Morning light outside The Ponds chalet at Red Reflet Ranch Ten Sleep, Wyoming © Karen Rubin/goingplacesfarandnear.com
Penny Ready’s dogs help round up the horses at Red Reflet Ranch, Ten Sleep, Wyoming © Karen Rubin/goingplacesfarandnear.com

The Ponds Chalet, where we stay, is located at the entrance of the red rim canyon. It is 1,620 square feet with 3 bedrooms, 2.5 bathrooms and accommodates up to six guests.

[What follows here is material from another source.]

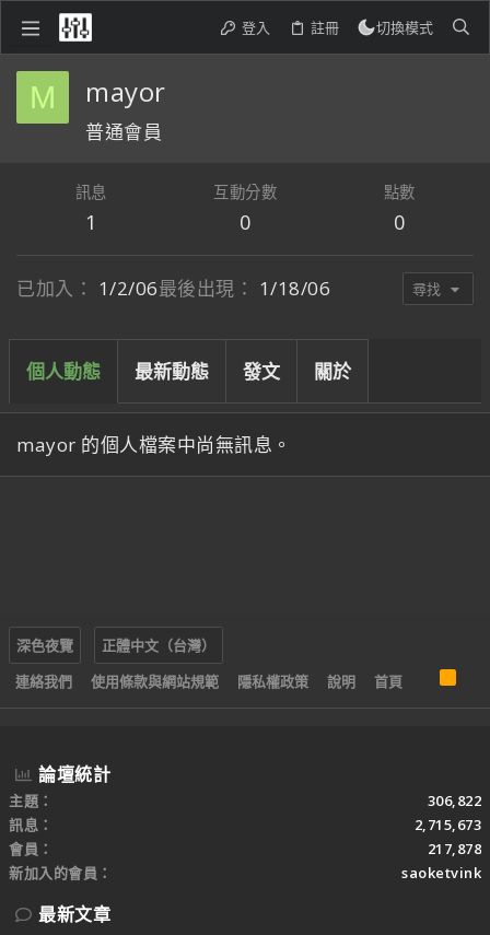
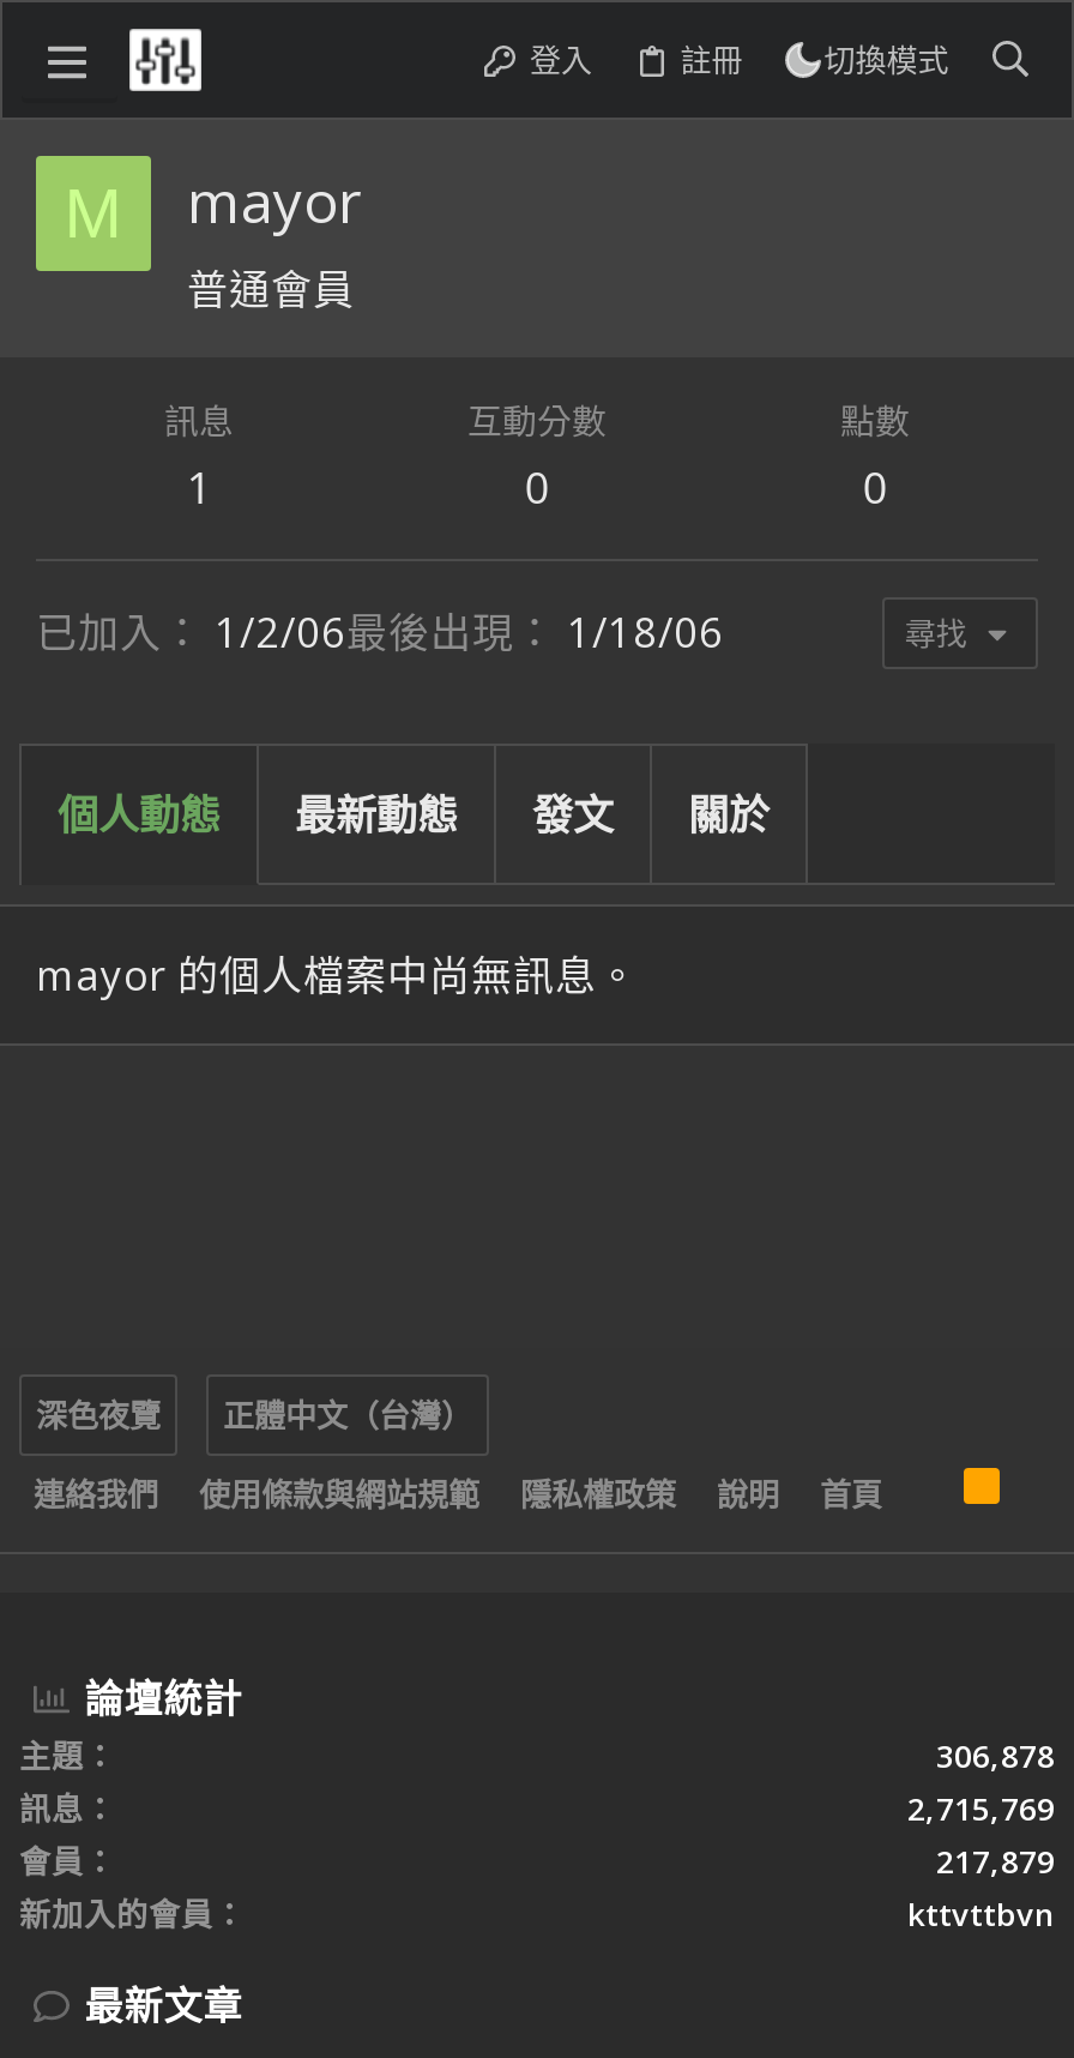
[427,790,481,810] 306,822 -> [936,1733,1055,1776] 306,878
[414,814,481,834] 2,715,673 -> [907,1786,1055,1829] 2,715,769
[427,838,481,858] 217,878 -> [936,1839,1055,1882] 217,879
[401,862,481,882] saoketvink -> [907,1891,1055,1934] kttvttbvn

The Ponds chalet, Red Reflet Ranch, Ten Sleep, Wyoming © Karen Rubin/goingplacesfarandnear.com
Bob Kaplan designed the Red Reflet Ranch chalets to bring the outside in © Karen Rubin/goingplacesfarandnear.com
The Panorama and The Couples chalets command the highest perch at the Red Reflet Ranch © Karen Rubin/goingplacesfarandnear.com

The Panorama Chalet sleeps 6 and is 1,856 square feet, commands the most amazing views of sunrise and sunset, canyon vistas and views of the Big Horn, Jim Bridger, Owl Creek, and Absoroka Mountain Ranges.

On the same perch as the Panorama Chalet, the Couple’s Chalet, a 1,400 square feet and sleeps up to 4, is designed around a Great Room with large windows from which to regale the red rock canyon.

The Ranch House sleeps up to 14 and is ideal for large families or groups. It has a large yard, a pond and a tree house in the yard, and is near the greenhouse, garden and chicken coop, a favorite place for young guests who want to help gather fresh eggs.

The ranch is open year-round – I can imagine how magical it is in winter, when activities like tobogganing, sledding, snowmobiling are available as well as horseback riding and snowshoeing.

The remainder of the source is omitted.